→ **EXERCISE**
Filter the records, keeping every line that has the string "json".

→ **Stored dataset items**
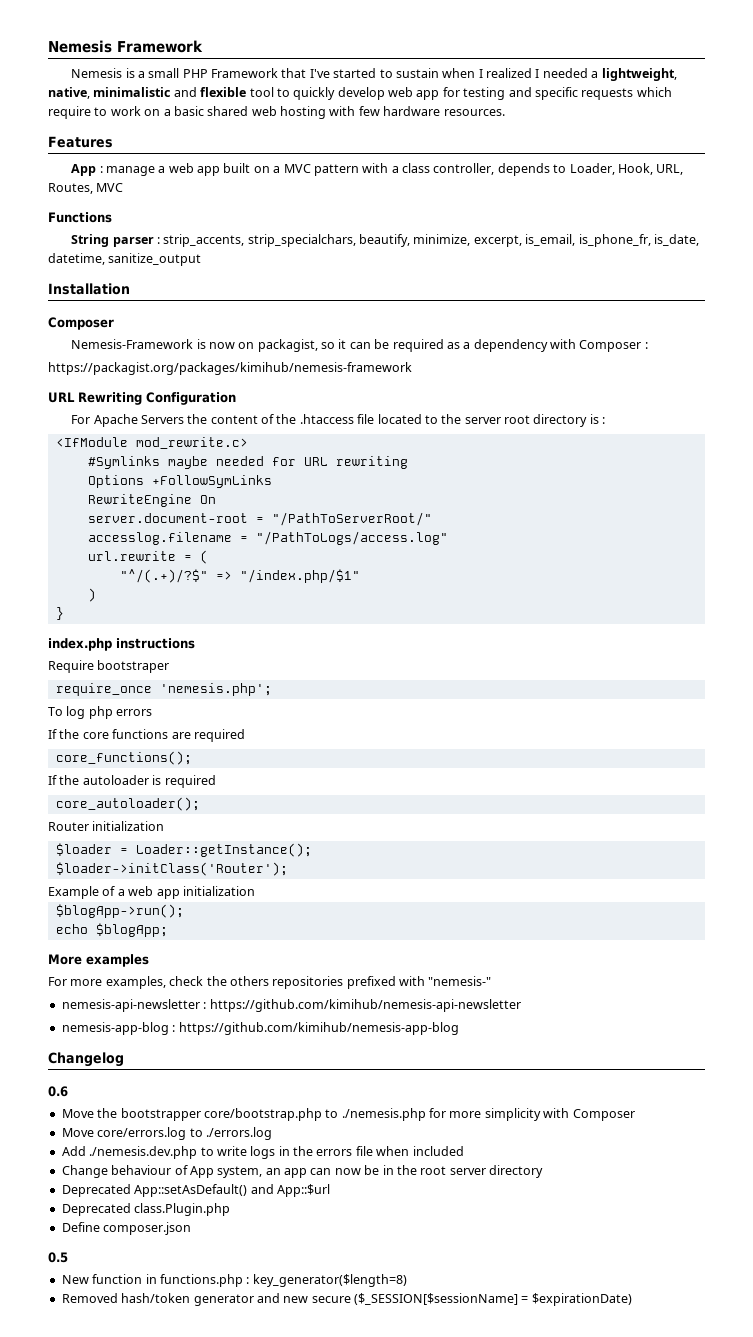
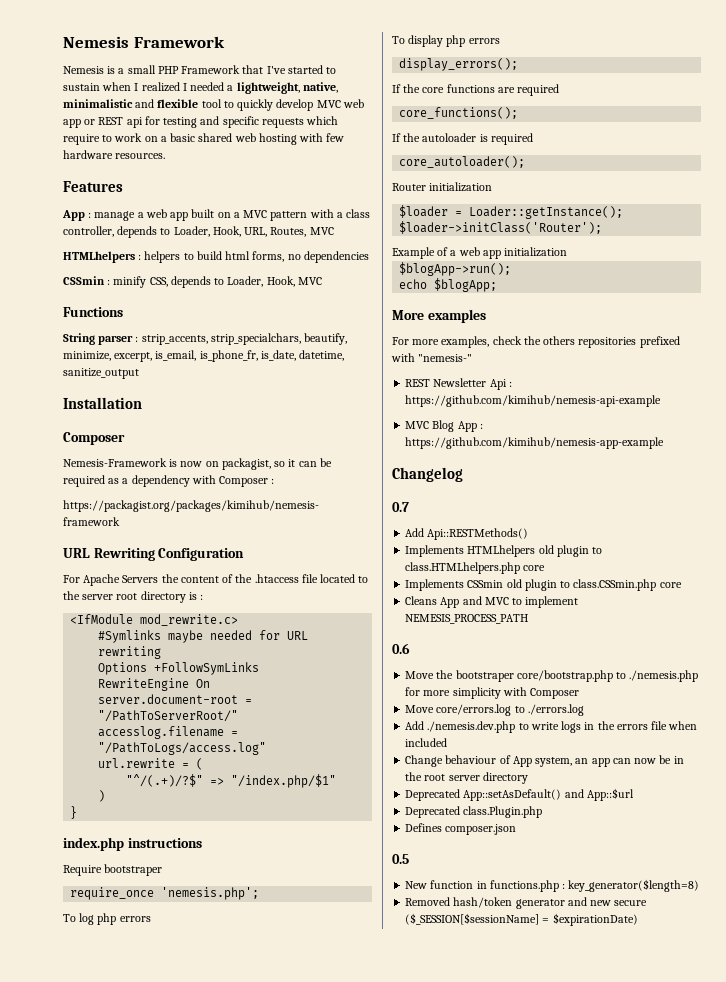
- Nemesis is a small PHP Framework that I've started to sustain when I realized I needed a lightweight, native, minimalistic and flexible tool to quickly develop web app for testing and specific requests which require to work on a basic shared web hosting with few hardware resources.
+ Nemesis is a small PHP Framework that I've started to sustain when I realized I needed a lightweight, native, minimalistic and flexible tool to quickly develop MVC web app or REST api for testing and specific requests which require to work on a basic shared web hosting with few hardware resources.
+ HTMLhelpers : helpers to build html forms, no dependencies
+ CSSmin : minify CSS, depends to Loader, Hook, MVC
+ To display php errors
+ display_errors();
- nemesis-api-newsletter : https://github.com/kimihub/nemesis-api-newsletter
- nemesis-app-blog : https://github.com/kimihub/nemesis-app-blog
+ REST Newsletter Api : https://github.com/kimihub/nemesis-api-example
+ MVC Blog App : https://github.com/kimihub/nemesis-app-example
  Changelog
+ 0.7
+ Add Api::RESTMethods()
+ Implements HTMLhelpers old plugin to class.HTMLhelpers.php core
+ Implements CSSmin old plugin to class.CSSmin.php core
+ Cleans App and MVC to implement NEMESIS_PROCESS_PATH
- Move the bootstrapper core/bootstrap.php to ./nemesis.php for more simplicity with Composer
+ Move the bootstraper core/bootstrap.php to ./nemesis.php for more simplicity with Composer
- Define composer.json
+ Defines composer.json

→ **SOLUTION TO THIS TASK**
- Define composer.json
+ Defines composer.json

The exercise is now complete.